OK, back to the story. Usually the dishtowel is a sufficient deterrent. After all, this dog is 13 years old, can hardly get up/down the steps and can't see well. Apparently her nose works just fine though. When we came home from Wendy's, the dishtowel was on the floor and about 20+ cookies were gone. How this elderly dog is able to get her paws up on the counter and balance there long enough to eat 20 cookies is beyond me. Not only did she eat the cookies, but she made a serious dent in the pile -- I mean she ate all the cookies that were on the first 12 inches of the counter!
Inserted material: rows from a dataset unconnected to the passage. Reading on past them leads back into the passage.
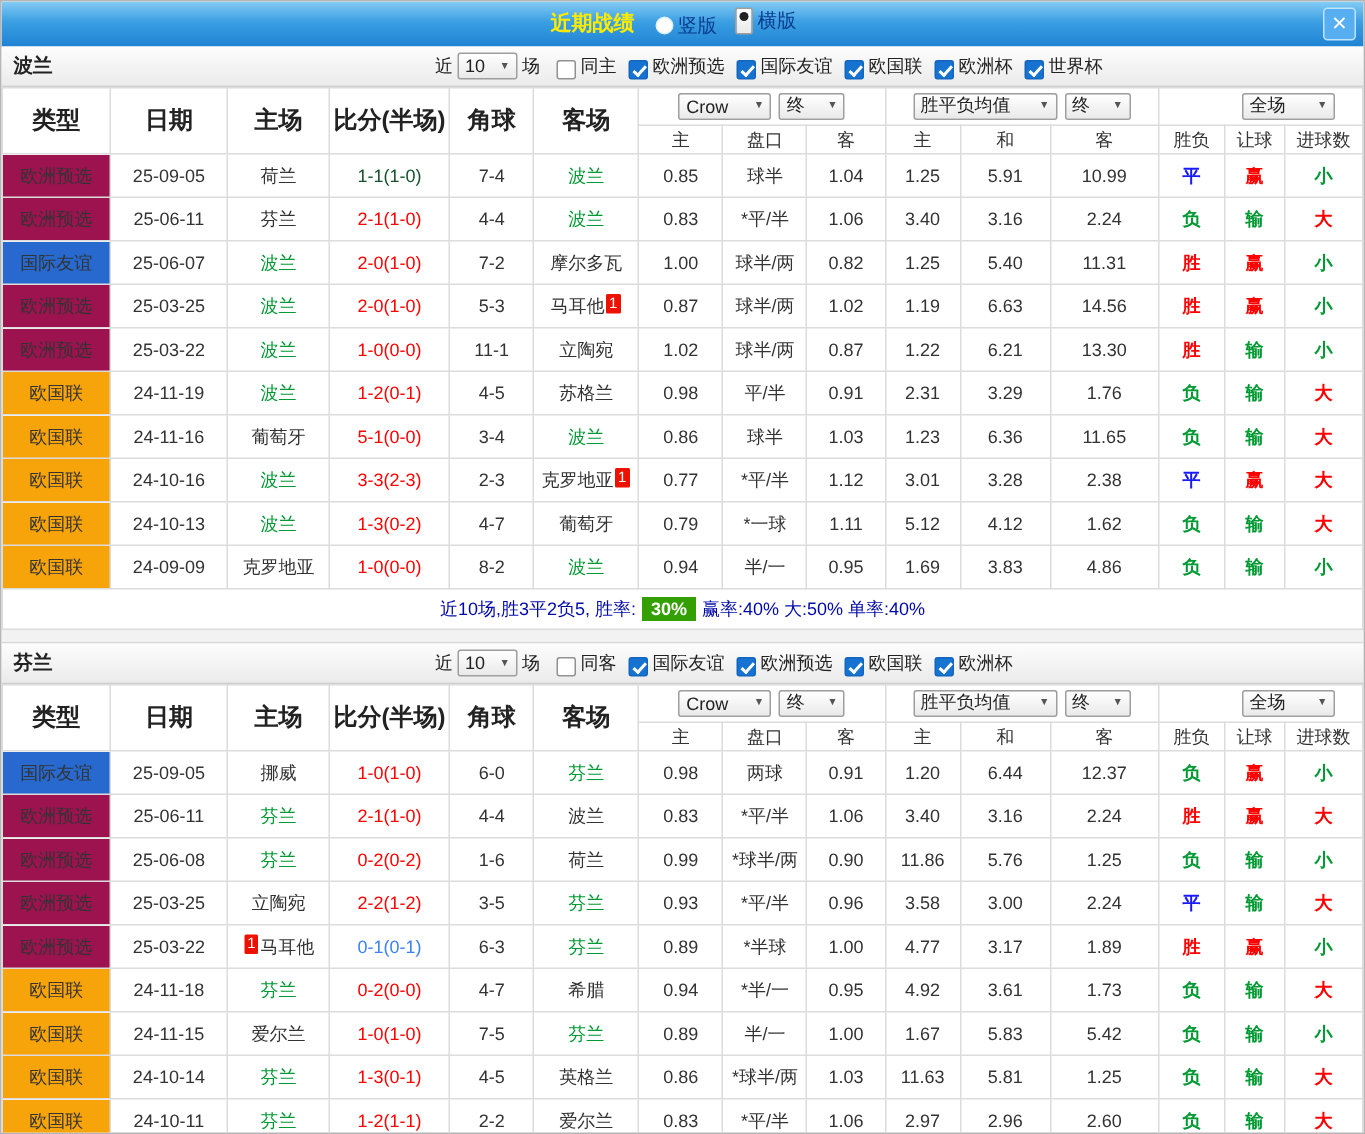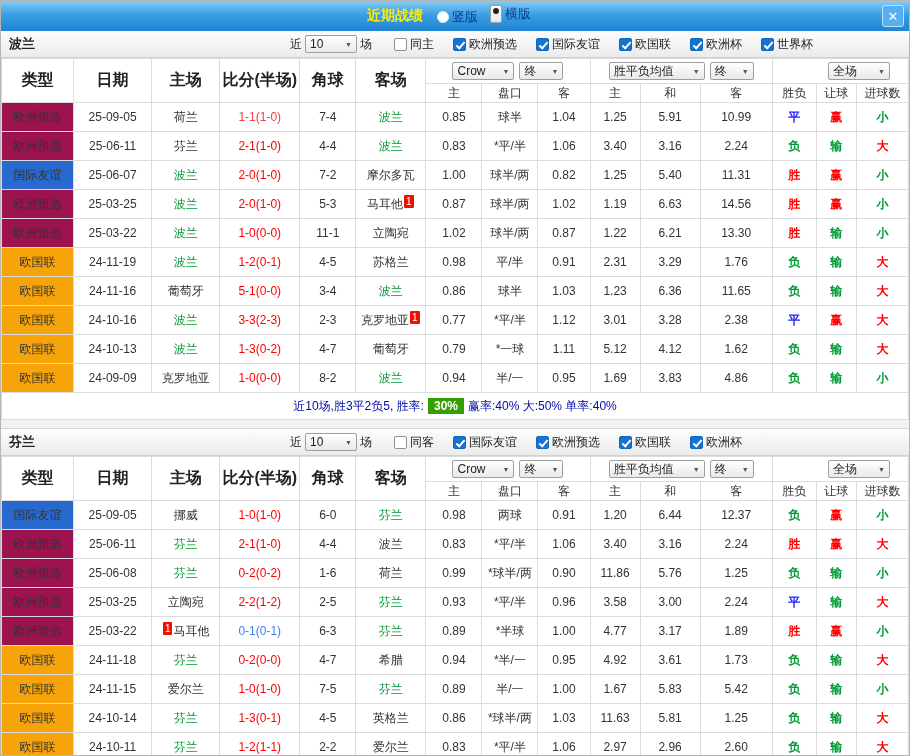--- a/index.html
+++ b/index.html
@@ -19,34 +19,34 @@
   .close-btn{position:absolute;right:5px;top:4px;width:22px;height:22px;background:#57aef0;
              border:1px solid #bfe3fb;border-radius:3px;color:#fff;font-size:13px;font-weight:bold;
              display:flex;align-items:center;justify-content:center;cursor:pointer;box-sizing:border-box}
 
   
   .teambar{height:26px;background:linear-gradient(#fdfdfd,#ebebeb);border-bottom:1px solid #d0d0d0;
            position:relative;display:flex;align-items:center}
   .team-name{font-size:13px;font-weight:bold;color:#222;margin-left:8px}
   .filter{position:absolute;left:286px;display:flex;align-items:center;font-size:12px;color:#222}
   .ftext{margin:0 3px}
-  .cbwrap{display:inline-flex;align-items:center;margin-left:19px;cursor:pointer}
+  .cbwrap{display:inline-flex;align-items:flex-end;margin-left:8px;cursor:pointer}
   .cb{width:13px;height:13px;border:1px solid #919191;background:#fff;border-radius:2px;display:inline-block;
       margin-right:3px;position:relative;box-sizing:border-box}
   .cb.on{background:#1673d2;border-color:#1266bd}
   .cb.on::after{content:"";position:absolute;left:4px;top:1px;width:3px;height:7px;border:solid #fff;
                 border-width:0 2px 2px 0;transform:rotate(42deg)}
 
   
   .sel{display:inline-flex;align-items:center;justify-content:space-between;
        background:linear-gradient(#fff,#e9e9e9);border:1px solid #9e9e9e;border-radius:2px;
        height:18px;padding:0 4px;font-size:12px;color:#222;font-weight:normal;
        vertical-align:middle;cursor:pointer;box-sizing:border-box}
   .sel .arr{font-size:7px;color:#555;margin-left:3px}
-  .sel-count{width:52px}
+  .sel-count{width:40px}
   .sel-crow{width:62px;margin-right:5px}
   .sel-final{width:44px}
   .sel-avg{width:96px;margin-right:5px}
   .sel-period{width:62px}
 
   
   .grid{border-collapse:collapse;table-layout:fixed;width:908px}
   .grid th,.grid td{border:1px solid #dcdcdc;text-align:center;white-space:nowrap;overflow:hidden;padding:0}
   .hrow1 th{height:24px}
   .hrow2 th{height:18px}
@@ -173,21 +173,21 @@
               <th class="subth">胜负</th>
               <th class="subth">让球</th>
               <th class="subth">进球数</th>
             </tr>
           </thead>
           <tbody>
             <tr class="drow">
               <td class="type-cell" style="background:#9c1350">欧洲预选</td>
               <td class="date-cell">25-09-05</td>
               <td class="team-cell"><span class="tname">荷兰</span></td>
-              <td class="score-cell" style="color:#ef4444">1-1(1-0)</td>
+              <td class="score-cell" style="color:#14532d">1-1(1-0)</td>
               <td class="corner-cell">7-4</td>
               <td class="team-cell"><span class="tname" style="color: rgb(0, 153, 51);">波兰</span></td>
               <td class="odds-cell">0.85</td>
               <td class="odds-cell">球半</td>
               <td class="odds-cell">1.04</td>
               <td class="odds-cell">1.25</td>
               <td class="odds-cell">5.91</td>
               <td class="odds-cell">10.99</td>
               <td class="res-cell" style="color:#1a1aff">平</td>
               <td class="res-cell" style="color:#ff0000">赢</td>
@@ -494,21 +494,21 @@
               <td class="odds-cell">1.25</td>
               <td class="res-cell" style="color:#009933">负</td>
               <td class="res-cell" style="color:#009933">输</td>
               <td class="res-cell" style="color:#009933">小</td>
             </tr>
             <tr class="drow">
               <td class="type-cell" style="background:#9c1350">欧洲预选</td>
               <td class="date-cell">25-03-25</td>
               <td class="team-cell"><span class="tname">立陶宛</span></td>
               <td class="score-cell" style="color:#ff0000">2-2(1-2)</td>
-              <td class="corner-cell">2-5</td>
+              <td class="corner-cell">3-5</td>
               <td class="team-cell"><span class="tname" style="color: rgb(0, 153, 51);">芬兰</span></td>
               <td class="odds-cell">0.93</td>
               <td class="odds-cell">*平/半</td>
               <td class="odds-cell">0.96</td>
               <td class="odds-cell">3.58</td>
               <td class="odds-cell">3.00</td>
               <td class="odds-cell">2.24</td>
               <td class="res-cell" style="color:#1a1aff">平</td>
               <td class="res-cell" style="color:#009933">输</td>
               <td class="res-cell" style="color:#ff0000">大</td>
The dog must have incredible dexterity and determination.

But we love our Lady anyway.

Thursday, April 3, 2008

I Can't See You

My 2 year old is in the fascinating developmental stage of realizing that his actions have consequences. Each time he does something wrong, he covers his eyes with his hands and says, "I can't see you, Mudder (mother)." It was cute at first. Now it happens like 7-8x/day. Hopefully he will realize that any time he needs to cover his eyes he should also march himself to time-out.

The "grass is always greener" with my 2 year old. He thinks that whatever anyone else has is better than what he has. For example, he is always eating the left-over food from his siblings. (He eats his own food too. I have 3 kids who eat next-to-nothing and one kid who eats everything.) After sampling his breakfast this morning, as well as finishing all the left-over cereal and toast from his siblings' breakfasts, he proceeded to open the his sister's lunchbox and eat her sandwich! That is when I took the above photo. As previously mentioned, I do not enjoy packing lunches, and really do not enjoy re-packing them at the last minute because a 2 year old decided that a peanut butter sandwich was the perfect complement to a 4 course breakfast.